DATA FOR THE TASK

· · · ·

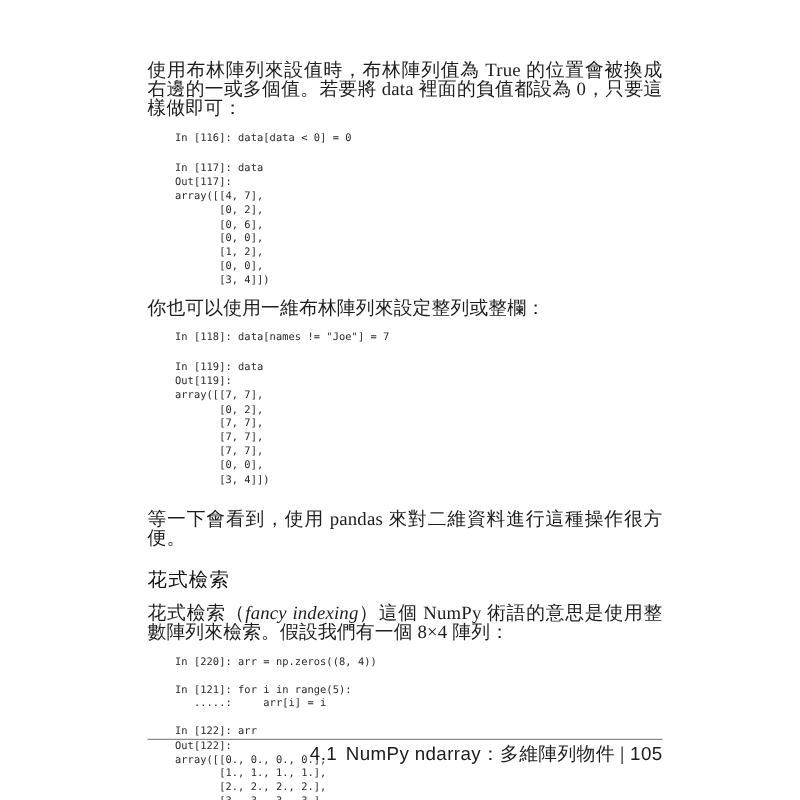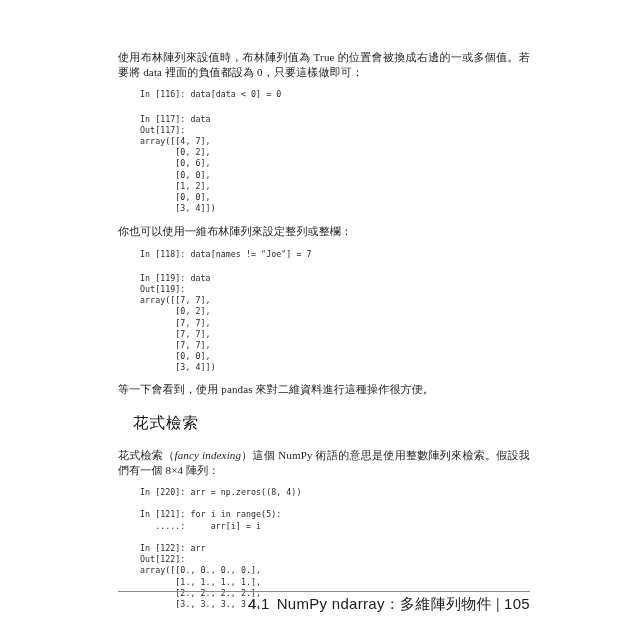--- a/index.html
+++ b/index.html
@@ -27,21 +27,21 @@
   .content {
     position: absolute;
     left: 118px;
     top: 50px;
     width: 412px;
   }
 
   
   .para {
     font-family: "Liberation Serif", "DejaVu Serif", serif;
-    font-size: 11px;
+    font-size: 15px;
     line-height: 15.2px;
     color: #1c1c1c;
     text-align: justify;
     letter-spacing: 0.15px;
     margin: 0;
   }
   .para.gap-below { margin-bottom: 9px; }
   .para.gap-above { margin-top: 10px; }
   .para .latin {
     font-family: "Liberation Serif", "DejaVu Serif", serif;
@@ -66,21 +66,21 @@
   .block-gap-lg { margin-top: 13px; }
   .block-gap-sm { margin-top: 11px; }
 
   
   .heading {
     font-family: "Liberation Serif", "DejaVu Serif", serif;
     font-size: 15.5px;
     line-height: 20px;
     font-weight: normal;
     color: #111111;
-    margin: 15px;
+    margin: 0;
     letter-spacing: 1px;
   }
 
   
   .footer-rule {
     position: absolute;
     left: 118px;
     top: 591px;
     width: 412px;
     height: 1px;
@@ -137,21 +137,21 @@
 Out[119]:
 array([[7, 7],
        [0, 2],
        [7, 7],
        [7, 7],
        [7, 7],
        [0, 0],
        [3, 4]])</pre>
     </div>
 
-    <p class="para gap-above" style="margin-top:8px;">等一下會看到，使用 pandas 來對二維資料進行這種操作很方便。</p>
+    <p class="para gap-above" style="margin-top:20px;">等一下會看到，使用 pandas 來對二維資料進行這種操作很方便。</p>
 
     <h2 class="heading" style="margin-top:16px;">花式檢索</h2>
 
     <p class="para" style="margin-top:9px;"><span>花式檢索（</span><span class="latin italic">fancy indexing</span><span>）這個 NumPy 術語的意思是使用整數陣列來檢索。假設我們有一個 8×4 陣列：</span></p>
 
     <div class="code-block" style="margin-top:9px;">
       <pre class="code">In [220]: arr = np.zeros((8, 4))</pre>
     </div>
 
     <div class="code-block block-gap-sm">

· · · ·

TRY IT
Filter the listing above for the string "code" and copy every matching line.

RESPONSE AREA
     <div class="code-block" style="margin-top:9px;">
       <pre class="code">In [220]: arr = np.zeros((8, 4))</pre>
     <div class="code-block block-gap-sm">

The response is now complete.